Basic checker capabilities
We need an equivalent for Verilog's assume / assert.
Using Ready/Valid Protocol Primer as a starting point, for Tx/Rx implement the following checks:
NeverReadyUnknown(control signals cannot be X after reset)ReadyStable(sequential protocol check: ready cannot deassert until transfer happens)NeverValidUnknown(control signals cannot be X after reset)NeverDataUnknown(if valid, data cannot be X)ValidDataStable(sequential protocol check: valid cannot deassert and data must not change until transfer happens)
Assume and assert will be functionally the same thing. Since we're not attempting to do anything w/ formal verification, they can serve as a hint to the reader whether check is for an input or output.
Architecture question: How to fail? Throw an exception, and likely exit the main sim loop? Implement a logging error system where user can choose to fail on N checker fails? Not sure about this.
Not in scope:
- Cover properties (no coverage infra yet)

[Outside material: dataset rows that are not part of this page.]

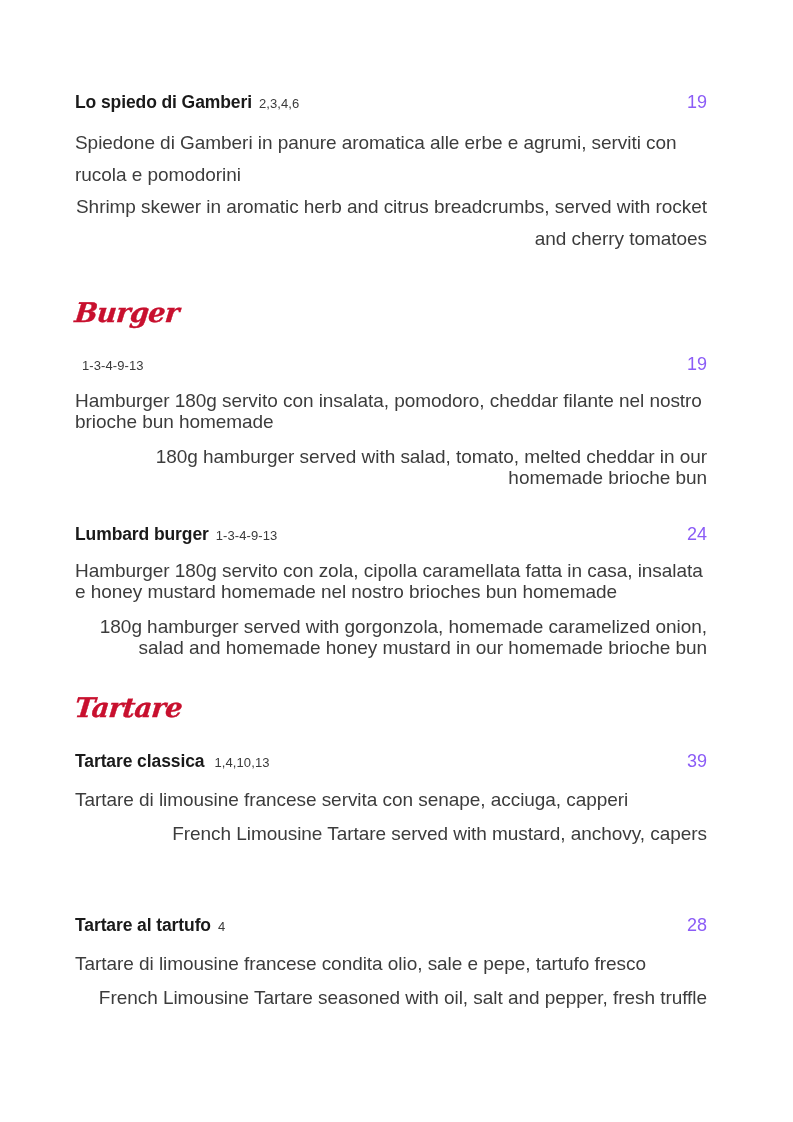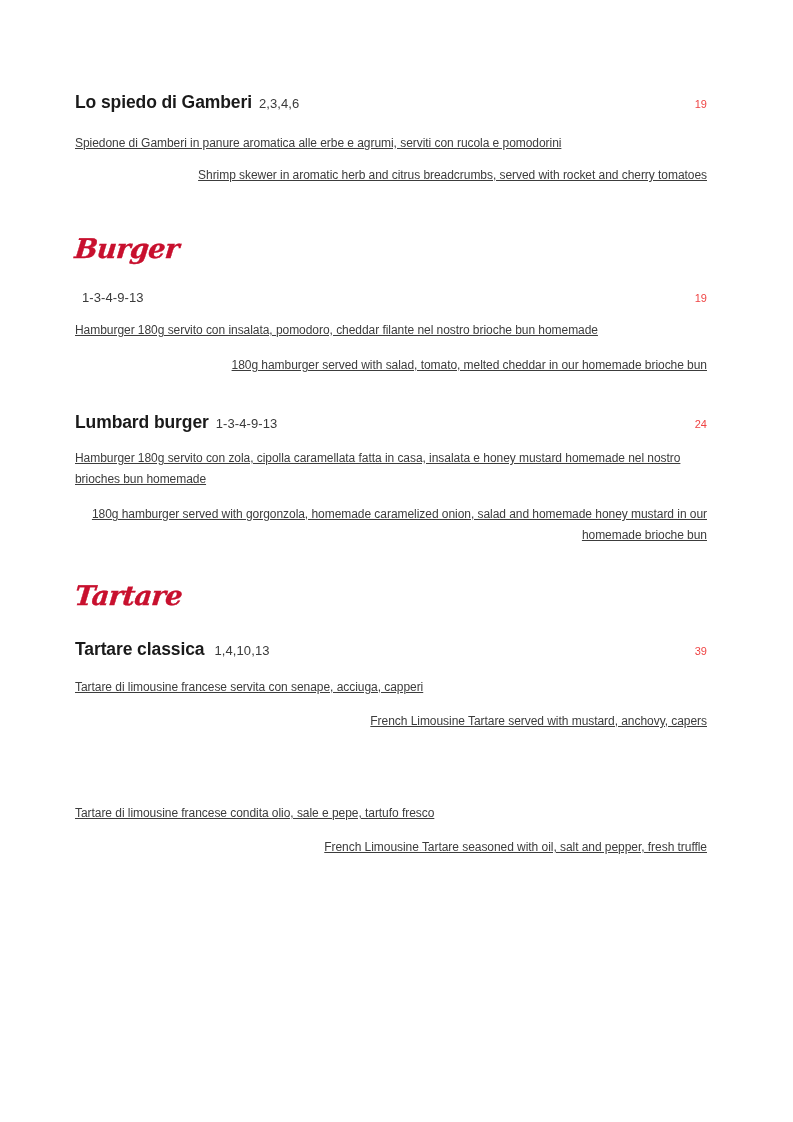"19" .item-price { color: #ef4444 -> #8b5cf6; font-size: 11px -> 18px }
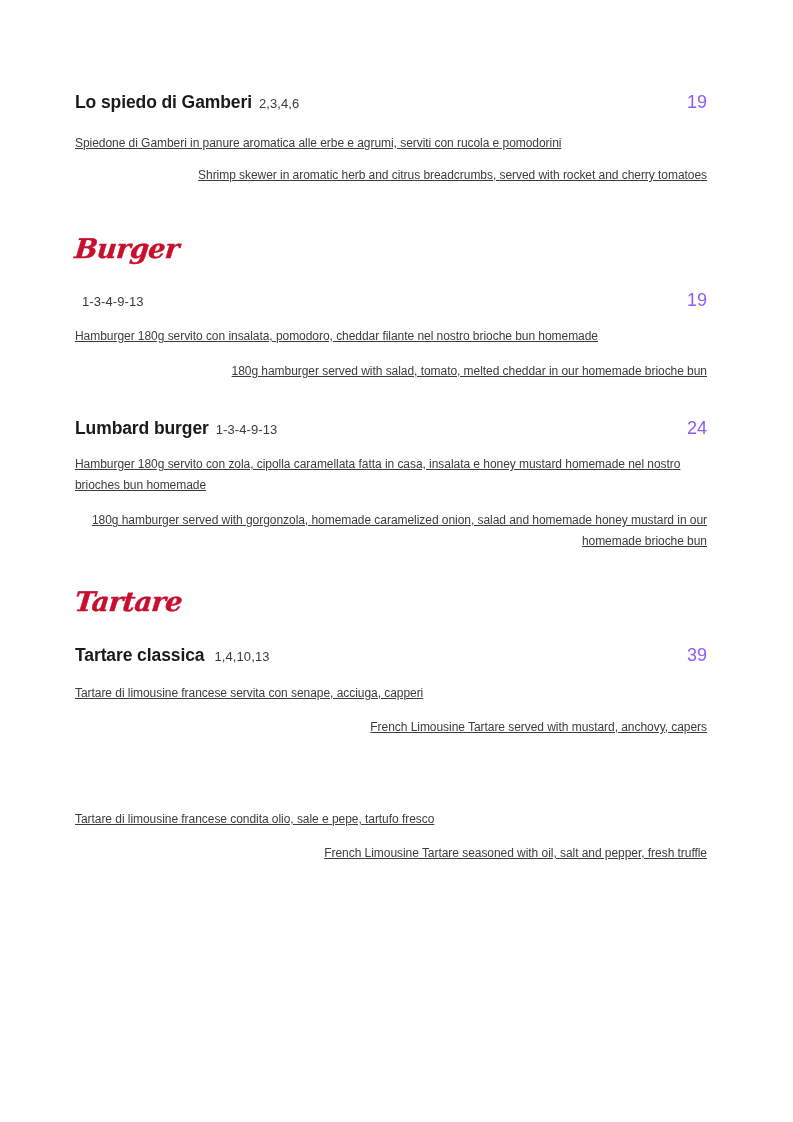"Spiedone di Gamberi in panure" .desc { font-size: 12px -> 19px; text-decoration: underline -> none }
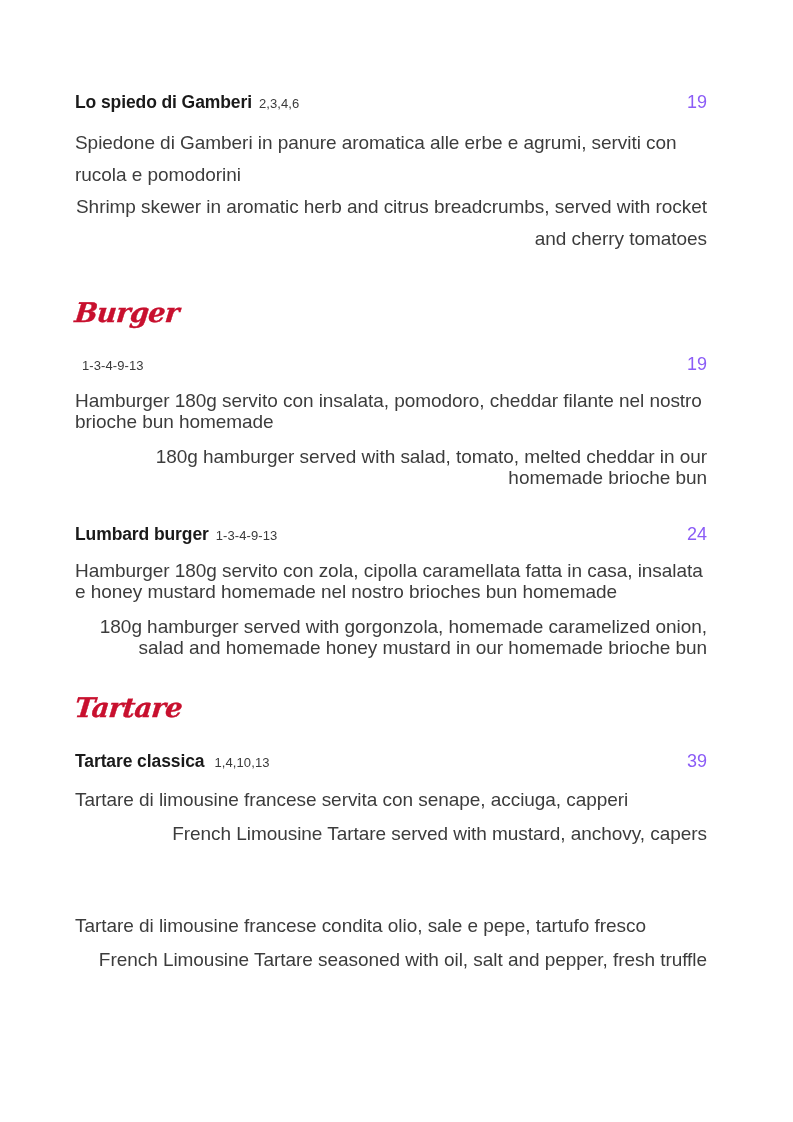"Tartare al tartufo" div.item-head { html: none -> <div> <div> <span>Tartare al tartufo</span> <span>4</span> </div> <span>28</span> </div> }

- Global assume/assert disable
$assertoffcapabilities
Couple of ideas:
Every assume/assert is implemented as a generic state machine. The user needs to provide the 1) next state function, and 2) list of checks to perform in each state.
Instead of Python assert, implement new exceptions, AssumeError, and AssertError. Figure out where they should be handled.
SystemVerilog has a sequence construct. Might be a useful abstraction.
Need concurrent assertions. The base task runs forever, and forks checkers whenever its antecedent condition is met. This is different than the idea of implementing the checker as a state machine. To avoid pathological explosion of tasks, maybe implement a timeout?
I think I have something basically functional. At least a few questions still remaining:
- Naming, obviously
- How to enable/disable the base coroutine (the one that kicks off checkers)
- How precisely to fail (I still think raising
AssertErroris fine).
Reviewing structured concurrency for deltacycle. Might prefer to punt the exception idea for the time being. Just use logger.error(...) until I can figure out the right overall process structure.